Hirsch blasted Trueman for making “inflammatory and ridiculous assertions” about the impact of pornography on society.
Particularly incensed by Trueman’s remark that Hirsch was a “man whose business is sexually exploiting young girls for profit,” Hirsch demanded that Trueman immediately cease making defamatory and untrue personal attacks on him or face legal consequences.
“We do not sexually exploit or coerce anyone,” Hirsch said. “All of the people with whom we work are consenting adults and they perform in our productions according to strict standards regarding age, health tests and other legal criteria.”
Trueman also claimed there is an “untreated pandemic of harm from pornography” and “according to many studies, children and adults are developing life-long addictions to pornography,” according to Hirsch. “Contrary to Mr. Trueman’s claims, there are no reputable facts or studies to back up his assertions,” Hirsch said in a response to the allegations.

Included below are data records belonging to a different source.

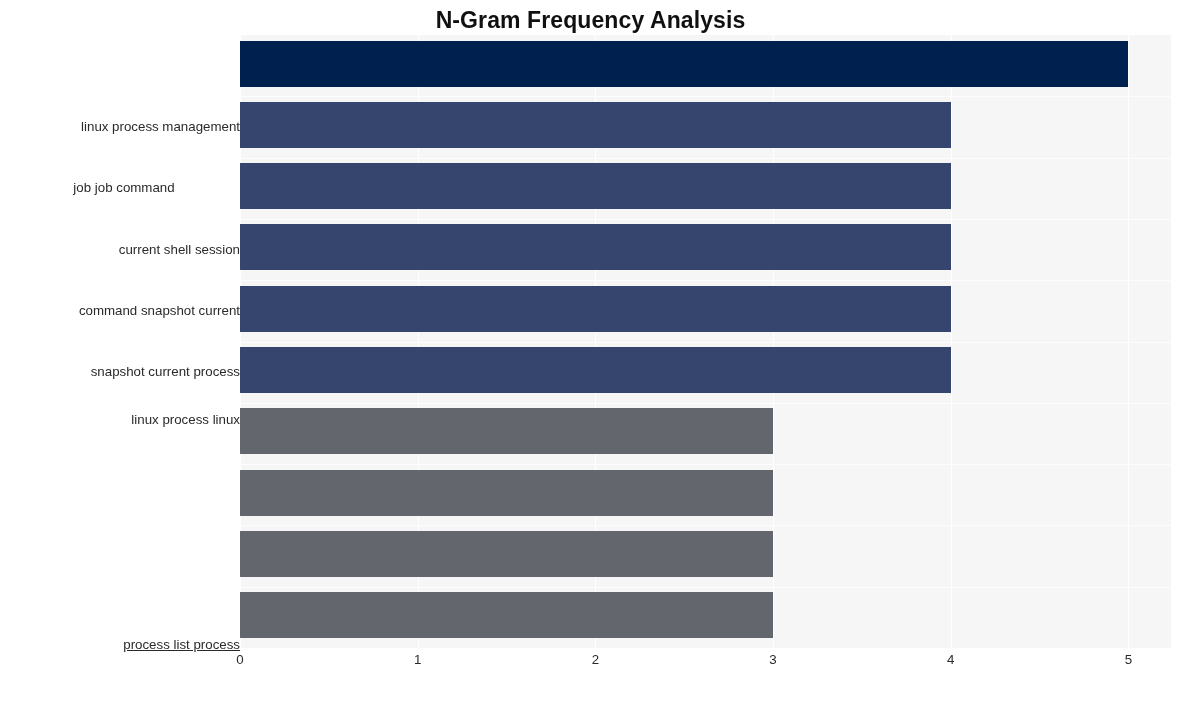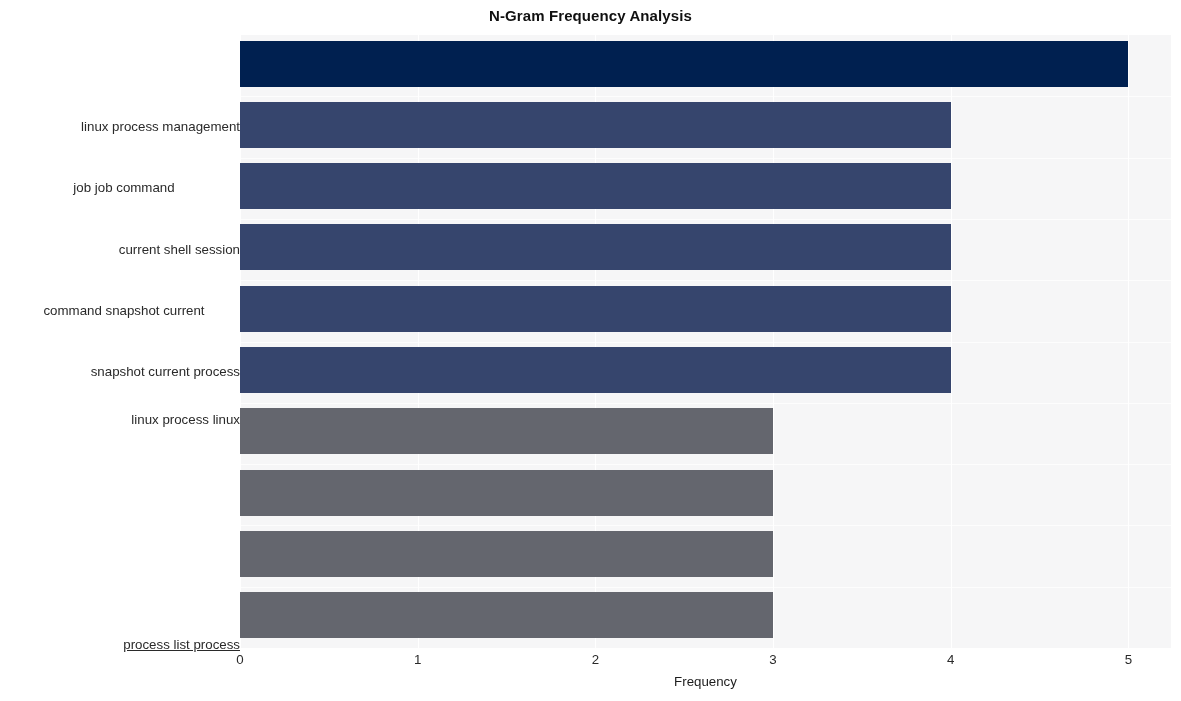--- a/index.html
+++ b/index.html
@@ -28,7 +28,7 @@
     top: 7px;
     width: 1181px;
     text-align: center;
-    font-size: 15px;
+    font-size: 23px;
     font-weight: bold;
     color: #101010;
     letter-spacing: 0.1px;

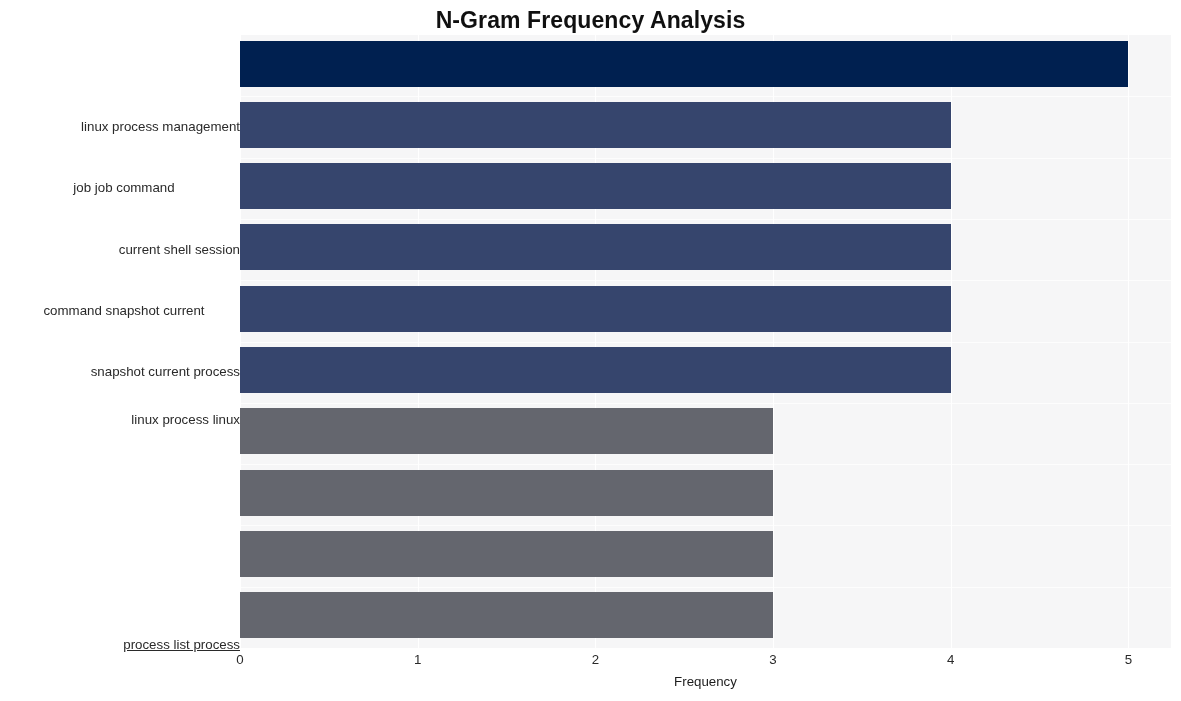--- a/index.html
+++ b/index.html
@@ -131,7 +131,7 @@
       <div class="ytick" style="top: 83.95px;">linux process management</div>
       <div class="ytick" style="top: 145.25px; text-align: center;">job job command</div>
       <div class="ytick" style="top: 206.55px;">current shell session</div>
-      <div class="ytick" style="top: 267.85px; text-align: center;">command snapshot current</div>
+      <div class="ytick" style="top: 267.85px;">command snapshot current</div>
       <div class="ytick" style="top: 329.15px;">snapshot current process</div>
       <div class="ytick" style="top: 377px;">linux process linux</div>
       <div class="ytick" style="top: 602px; text-decoration: underline;">process list process</div>

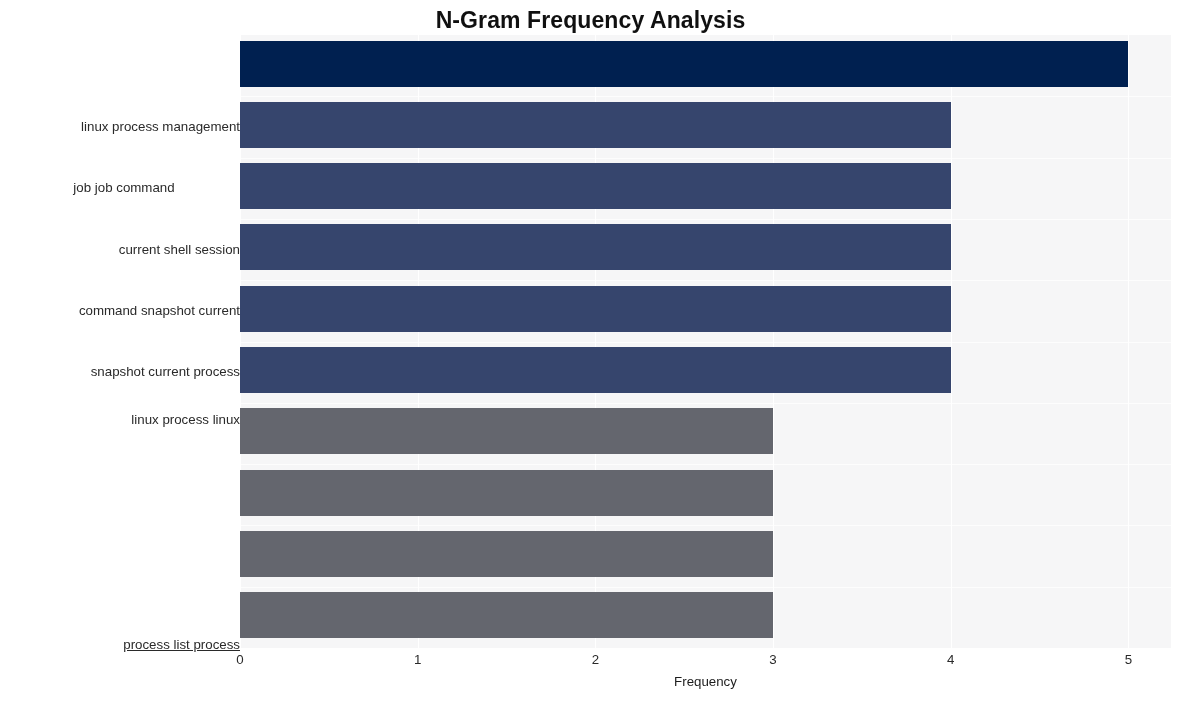--- a/index.html
+++ b/index.html
@@ -194,7 +194,6 @@
       <div class="xtick" style="left: 888.359px;">5</div>
     </div>
 
-  <div id="x-axis-label">Frequency</div>
 
 </div>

“Mr. Trueman makes his living trying to control the legal choices adults have in the kind of entertainment they can enjoy. It is obviously in his economic interest to make inflammatory and ridiculous assertions about the so-called detrimental effects of adult entertainment, since that is what he is paid to do. He preys upon weak politicians, eager for votes from people who drink his anti-free speech Kool-Aid,” Hirsch said.
Hirsch further stated that instead of advising people who don’t like porn to simply not watch it, Trueman wants to control what consumers view, essentially ignoring their First Amendment rights.
“But I think people like Mr. Trueman don’t intimidate anyone, any more. They reject the nonsensical diatribes of a man who wants to rob them of their right to make their own decisions about what they view and read,” Hirsch said.